Equaliser of equal arrows I have to show that, if $f,g:X\to Y$ in a category $C$ then the following are equivalent
(a) $f=g$
(b) $f$ and $g$ has some equaliser and it is an isomorphism
(c) $f$ and $g$ has some coequaliser and it is an ismomorphism.
Is my way of thinking correct?
I say that if (b) is assumed to be true then I can take $(X, id_X)$ as an equaliser and hence $(b)\Rightarrow (a)$, but then since equalisers are defined by universal property they are isomorphic and here I have some problems since this means that all the possible equalisers are of this form and I just cant see why. I mean this feels a bit wrong.  Any help?
 A: Well I would dare to say that it is obvious that $(a) \Rightarrow (b)$ and $(a) \Rightarrow (c)$: 


*

*($(a)\Rightarrow (b)$) clearly if $f=g$ then $\text{id}_X$ equalizes $f$ and $g$ and every other morphism which equalizes them factors through $\text{id}_X$, which proves that $\text{id}_X$ is the equalizer

*($(a) \Rightarrow (c)$) follows by duality from the previous point.


The other parts, while being a little less obvious, can be proven basically with your argument.


*

*($(b) \Rightarrow (a)$) if $f$ and $g$ have an equalizer which is an isomorphism this means that is must be in the form $(Z,\gamma)$ where $$\gamma \colon Z \longrightarrow X$$ is an isomorphism.
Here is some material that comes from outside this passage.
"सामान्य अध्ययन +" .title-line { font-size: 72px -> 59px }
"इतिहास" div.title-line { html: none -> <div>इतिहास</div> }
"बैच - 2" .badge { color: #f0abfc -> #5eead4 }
Clearly also $(X,\text{id}_X)=(X,\gamma \circ \gamma^{-1})$ is an equalizer too, by abstract nonsense and so it follows that $f=g$.

*($(c) \Rightarrow (a)$) I would dare to say that it follows by duality too.
Now back your doubt. While is it true that all the equalizers of two morphisms, say $f$ and $g$, are isomorphic this does not mean that they are the same. 
Remember that an equalizer is a pair $(Z,\gamma)$ formed by an object and a morphism and it is isomorphic to another equalizer $(Z',\gamma')$ if and only if there is an $\alpha \colon Z \to Z'$ such that $\gamma=\gamma'\circ\alpha$ and $\gamma'=\gamma\circ\alpha^{-1}$. 
Clearly this $\alpha$ is not required to be an identity so there is no reason why if $\gamma=\text{id}_X$ then $\gamma'=\text{id}_{Z'}$ too.
Hope this helps.
A: If $(E,e)$ is an equalizer of two arrows $f:X\to Y$, $g:X\to Y$ and $\varphi:E'\to E$ is an isomorphism, then $(E',e\varphi)$ is also an equalizer. Indeed, if $ft=gt$ for some arrow $t:Z\to X$, then $t=eu$ for some arrow $u:Z\to E$ and thus $t=e\varphi(\varphi^{-1}u)$ factorises through $e\varphi$; and such a factorization has to be unique since $e\varphi$ is a composition of monomorphisms. In particular, if $e$ is an isomorphism with inverse $e^{-1}:X\to E$, then $(X,id_X)=(X,ee^{-1})$ is an equalizer for $f$ and $g$. And then any isomorphism $\varphi:E'\to E$ is also an equalizer.
Conversely, if $(E',e')$ is an equalizer for $f,g$ then there exists a unique isomorphism $\varphi:E'\to E$ such that $e'=e\varphi$. Thus if one of the equalizers is an isomorphism, all of them must be isomorphisms as well.
A: If $f,g:X\to Y$ in a category $C$ then the following are equivalent
(a) $f=g$;
(b) $f$ and $g$ has some equaliser and it is epic;
(c) $f$ and $g$ has some coequaliser and it is monic;
$(b\Rightarrow a)$
If $e:\bullet\to X$ is an equalizer for $f$ and $g$ then $ef=eg$; if $e$ is epic then this implies $f=g$.
$(c\Rightarrow a)$
Dual of $(b\Rightarrow a)$.
$(a\Rightarrow b)$
If $f=g$ then $1_X:X\to X$ equalizes $f$ and $g$ and this is epic.
$(a\Rightarrow c)$
Dual of $(a\Rightarrow b)$